Methods: Two hundred rural households were randomized into four different cookstove groups. Surveys and health measurements were conducted at four time points over a two-year period. Chi-square tests were conducted to determine differences in self-reported health outcomes. Linear mixed models were used to assess the effect of the stoves on inflammation biomarkers in adults and children, and to assess the z-score deviance for the anthropometric data for children.
Results: We find some evidence that two biomarkers of oxidative stress and inflammation, serum amyloid A and C-reactive protein, decreased among adult primary cooks in the intervention groups relative to the control group. We do not find detectable impacts for any of the anthropometry variables or self-reported health.
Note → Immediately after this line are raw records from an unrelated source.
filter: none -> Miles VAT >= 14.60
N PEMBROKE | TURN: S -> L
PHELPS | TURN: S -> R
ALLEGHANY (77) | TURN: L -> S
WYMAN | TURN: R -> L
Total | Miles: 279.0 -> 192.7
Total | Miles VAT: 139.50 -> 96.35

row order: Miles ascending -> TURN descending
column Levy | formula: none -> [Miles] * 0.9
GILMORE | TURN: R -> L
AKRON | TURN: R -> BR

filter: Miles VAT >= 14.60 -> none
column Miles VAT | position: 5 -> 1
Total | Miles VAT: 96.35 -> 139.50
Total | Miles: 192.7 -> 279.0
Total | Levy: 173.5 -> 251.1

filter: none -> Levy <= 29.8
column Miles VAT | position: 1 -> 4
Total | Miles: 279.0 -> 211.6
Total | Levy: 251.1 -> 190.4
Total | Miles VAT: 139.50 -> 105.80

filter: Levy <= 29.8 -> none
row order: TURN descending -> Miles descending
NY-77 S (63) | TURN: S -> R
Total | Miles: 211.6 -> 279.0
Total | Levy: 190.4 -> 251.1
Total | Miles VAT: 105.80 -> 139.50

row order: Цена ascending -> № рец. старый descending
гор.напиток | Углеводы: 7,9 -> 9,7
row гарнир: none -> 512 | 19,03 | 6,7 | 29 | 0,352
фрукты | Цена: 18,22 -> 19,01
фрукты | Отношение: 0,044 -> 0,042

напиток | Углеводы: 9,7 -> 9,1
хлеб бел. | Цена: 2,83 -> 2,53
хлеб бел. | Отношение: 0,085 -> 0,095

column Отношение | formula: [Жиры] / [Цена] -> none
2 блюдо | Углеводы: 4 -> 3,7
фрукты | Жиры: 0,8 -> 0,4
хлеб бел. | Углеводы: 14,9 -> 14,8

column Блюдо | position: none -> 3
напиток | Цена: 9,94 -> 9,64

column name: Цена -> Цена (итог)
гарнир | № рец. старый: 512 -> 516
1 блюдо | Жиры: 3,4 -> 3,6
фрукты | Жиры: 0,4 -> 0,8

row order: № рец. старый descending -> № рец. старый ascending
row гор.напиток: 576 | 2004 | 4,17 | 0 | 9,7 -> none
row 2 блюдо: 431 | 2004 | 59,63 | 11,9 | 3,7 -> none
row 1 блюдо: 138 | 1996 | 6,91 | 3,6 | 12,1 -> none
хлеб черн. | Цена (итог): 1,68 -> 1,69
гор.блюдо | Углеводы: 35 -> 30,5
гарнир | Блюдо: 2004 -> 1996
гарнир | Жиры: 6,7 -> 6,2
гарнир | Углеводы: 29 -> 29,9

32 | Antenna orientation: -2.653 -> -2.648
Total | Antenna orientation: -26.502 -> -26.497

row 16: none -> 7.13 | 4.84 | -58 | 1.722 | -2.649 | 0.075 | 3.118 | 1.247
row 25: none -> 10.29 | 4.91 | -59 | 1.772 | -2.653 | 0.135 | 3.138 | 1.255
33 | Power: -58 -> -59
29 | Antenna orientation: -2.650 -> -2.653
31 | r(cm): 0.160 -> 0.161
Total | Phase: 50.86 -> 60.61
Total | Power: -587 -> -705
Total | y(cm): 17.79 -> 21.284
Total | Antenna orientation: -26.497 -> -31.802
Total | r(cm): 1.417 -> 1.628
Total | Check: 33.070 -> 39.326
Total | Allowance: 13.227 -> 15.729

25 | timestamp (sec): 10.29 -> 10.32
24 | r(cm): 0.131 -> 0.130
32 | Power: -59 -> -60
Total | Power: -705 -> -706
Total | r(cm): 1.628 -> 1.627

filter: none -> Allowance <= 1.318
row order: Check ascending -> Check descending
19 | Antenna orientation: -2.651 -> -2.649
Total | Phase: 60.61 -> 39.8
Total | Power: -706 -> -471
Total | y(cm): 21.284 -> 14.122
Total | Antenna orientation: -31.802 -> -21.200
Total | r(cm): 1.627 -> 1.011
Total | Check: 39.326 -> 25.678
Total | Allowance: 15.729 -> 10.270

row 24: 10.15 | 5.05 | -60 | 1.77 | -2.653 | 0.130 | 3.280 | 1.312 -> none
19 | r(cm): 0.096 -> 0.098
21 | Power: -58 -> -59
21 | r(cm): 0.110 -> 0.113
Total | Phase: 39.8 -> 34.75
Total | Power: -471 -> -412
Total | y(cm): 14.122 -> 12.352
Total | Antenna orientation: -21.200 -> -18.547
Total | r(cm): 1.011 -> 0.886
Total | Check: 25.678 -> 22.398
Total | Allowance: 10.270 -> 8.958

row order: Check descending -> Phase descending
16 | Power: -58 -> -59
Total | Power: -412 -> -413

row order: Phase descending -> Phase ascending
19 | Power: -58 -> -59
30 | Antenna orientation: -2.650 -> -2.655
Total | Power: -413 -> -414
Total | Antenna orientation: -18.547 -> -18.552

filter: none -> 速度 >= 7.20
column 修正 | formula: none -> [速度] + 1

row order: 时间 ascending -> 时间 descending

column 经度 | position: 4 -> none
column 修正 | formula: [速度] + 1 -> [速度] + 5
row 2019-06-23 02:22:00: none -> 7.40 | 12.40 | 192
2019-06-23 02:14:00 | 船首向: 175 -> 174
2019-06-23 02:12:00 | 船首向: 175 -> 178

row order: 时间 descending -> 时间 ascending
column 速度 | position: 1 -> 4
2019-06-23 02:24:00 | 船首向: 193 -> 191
Conclusions: Overall, we conclude that the REACCTING intervention did not substantially improve the health outcomes examined here, likely due to continued use of traditional stoves, lack of evidence of particulate matter emissions reductions from "improved" stoves, and mixed results for HAP exposure reductions.
Clinical trial registry: ClinicalTrials.gov (National Institutes of Health); Trial Registration Number: NCT04633135 ; Date of Registration: 11 November 2020 - Retrospectively registered. URL: https://clinicaltrials.gov/ct2/show/NCT04633135?term=NCT04633135&draw=2&rank=1.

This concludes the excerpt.